Some of the projects I’ve been working on in addition to the world of 29965-35500 Ameisa include stories on the other planets. It’s refreshing because there’s almost no contact among the planets during the Blackout period, and I get to focus on cultures and languages that I wouldn’t otherwise.

However, I’ve often called stories set in the same universe as The Seven Papers “stories that are set in the same worldbuilding as The Seven Papers,” but I have spent several days reflecting on what that means and have determined that the terminology makes no sense. The Seven Papers is the Ameisi Epic Cycle, and the other stories that have space on the 35,000-year timeline are — what, exactly? They’re not derivative, but they do share a world. I don’t have a word to describe them.

A secondary analogy to make here is to imagine someone writing a historical fantasy novel series set across the vast span of Ancient to Modern Egyptian history who then decides to write a novel about 19th century Tokyo. Tokyo is impacted by Alexandria, but not in a way that most people living out their daily lives would understand consciously. They’re both in the same worldbuilding — Earth history. What happened during the Christianization of Alexandria has a direct impact on the missionary tension in Japan and Japan’s hard line against the cultural violence and destruction that has accompanied Christianity since its cultural revolution ended with the indigenous Mediterranean, Near Eastern, and European religions all but wiped out, libraries destroyed, statues mutilated, and competing polytheistic philosophical schools destroyed. When Christian missionaries converted powerful people in the common era, they often told them that their next job was to destroy the demonic shrines and religious traditions of the places they lived in — and when locals retaliated, the missionaries traditionally played the victim.

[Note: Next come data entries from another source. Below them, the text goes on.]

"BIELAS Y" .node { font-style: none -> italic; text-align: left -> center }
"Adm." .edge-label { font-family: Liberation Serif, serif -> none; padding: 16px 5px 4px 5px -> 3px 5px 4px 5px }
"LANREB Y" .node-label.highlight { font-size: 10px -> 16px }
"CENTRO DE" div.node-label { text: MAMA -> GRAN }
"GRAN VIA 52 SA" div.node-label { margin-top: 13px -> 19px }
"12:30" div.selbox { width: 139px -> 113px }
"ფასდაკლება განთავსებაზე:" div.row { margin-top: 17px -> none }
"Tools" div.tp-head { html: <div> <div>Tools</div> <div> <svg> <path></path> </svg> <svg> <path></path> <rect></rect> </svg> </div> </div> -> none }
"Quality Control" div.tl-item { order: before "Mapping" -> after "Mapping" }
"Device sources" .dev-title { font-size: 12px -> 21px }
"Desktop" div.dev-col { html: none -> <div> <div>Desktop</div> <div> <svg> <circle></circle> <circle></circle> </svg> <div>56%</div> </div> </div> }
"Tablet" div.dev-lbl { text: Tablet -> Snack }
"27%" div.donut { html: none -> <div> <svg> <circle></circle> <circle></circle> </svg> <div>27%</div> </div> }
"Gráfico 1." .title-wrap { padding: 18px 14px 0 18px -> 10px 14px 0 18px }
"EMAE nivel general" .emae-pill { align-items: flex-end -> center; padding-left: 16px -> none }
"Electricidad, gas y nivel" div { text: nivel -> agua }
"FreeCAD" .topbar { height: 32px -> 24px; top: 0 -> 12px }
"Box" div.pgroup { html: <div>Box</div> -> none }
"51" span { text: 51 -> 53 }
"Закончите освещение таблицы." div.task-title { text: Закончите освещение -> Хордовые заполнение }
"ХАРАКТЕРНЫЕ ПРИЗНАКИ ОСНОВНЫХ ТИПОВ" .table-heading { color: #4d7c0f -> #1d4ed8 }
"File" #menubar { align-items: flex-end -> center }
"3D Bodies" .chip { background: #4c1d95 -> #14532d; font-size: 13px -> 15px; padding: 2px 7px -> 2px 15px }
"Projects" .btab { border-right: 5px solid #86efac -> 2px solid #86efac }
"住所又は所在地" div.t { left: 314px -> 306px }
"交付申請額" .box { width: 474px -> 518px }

This has played out everywhere from China (see the Boxer Rebellion) to Japan (see Toyotomi Hideyoshi, who was concerned about shrine destruction and European imperialism) to India (just read the news). You cannot write 19th century Tokyo without the geopolitics intersecting with European imperialism, which came out of the Christianized Roman Empire. Someone writing a historical series like that would see the connections, but not necessarily the readers who follow lim.

Writing same-worldbuilding work set in different places and time periods works in a very similar way. One of the novellas is about mountain and death goddesses, family reconciliation, and ghosts. The other is about magic, libraries, and oracles. The protagonists are literally centuries, worlds, and cultures apart (and I finished the first draft of the oracular one at the beginning of April, so go me! 37,000 words!). They will never meet or learn the language of the other. The only place they connect is in their lack of connection, the Blackout silence in the sky.

The principles I used to create the Mamltab and Classical Atarahi conlangs also go by my general principles for the creation of Ameisa-origin languages, which is more subtle. I’ve oversampled for object-verb-subject (OVS) and the types of evidentiality markers that date back to the first language spoken on the planet. The inner unity after millennia is solely based on having the same initial condition, Aòḥám.

And it’s also unbelievably fun to write things that are new and disconnected, to know that the worldbuilding I made has such incredible range that I can use it for extremely different applications. I’m still looking for an elegant term to use in describing these works, but for now, I think I’ll call them co-worldbuilt mythopoetic stories.